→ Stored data
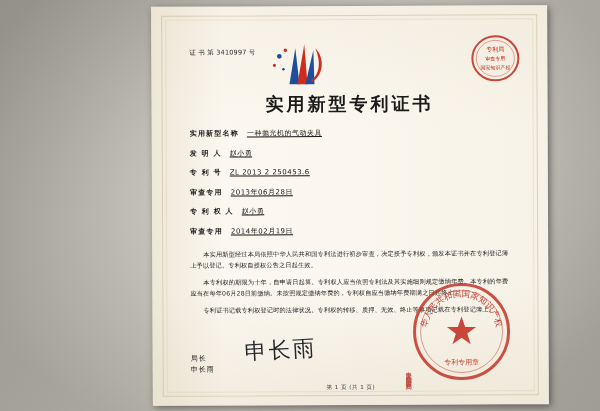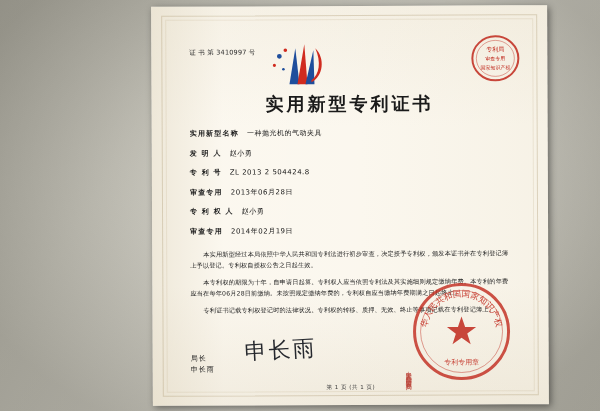--- a/index.html
+++ b/index.html
@@ -137,6 +137,7 @@
   .field-value {
     letter-spacing: 0.5px;
     color: #151515;
+    text-decoration: underline;
   }
 
   

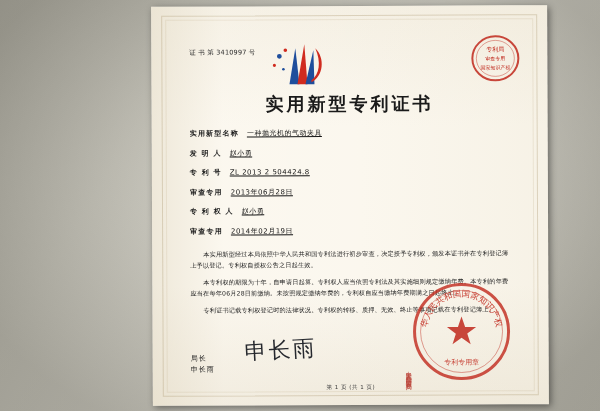--- a/index.html
+++ b/index.html
@@ -263,7 +263,7 @@
       </div>
       <div class="field-row">
         <span class="field-label">专 利 号</span>
-        <span class="field-value">ZL 2013 2 504424.8</span>
+        <span class="field-value">ZL 2013 2 250453.6</span>
       </div>
       <div class="field-row">
         <span class="field-label">审查专用</span>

→ Work instructions
Leave the pictures behind and repeat each entry exactly.

→ Written solution
--- a/index.html
+++ b/index.html
@@ -137,6 +137,7 @@
   .field-value {
     letter-spacing: 0.5px;
     color: #151515;
+    text-decoration: underline;
   }
 
   

--- a/index.html
+++ b/index.html
@@ -263,7 +263,7 @@
       </div>
       <div class="field-row">
         <span class="field-label">专 利 号</span>
-        <span class="field-value">ZL 2013 2 504424.8</span>
+        <span class="field-value">ZL 2013 2 250453.6</span>
       </div>
       <div class="field-row">
         <span class="field-label">审查专用</span>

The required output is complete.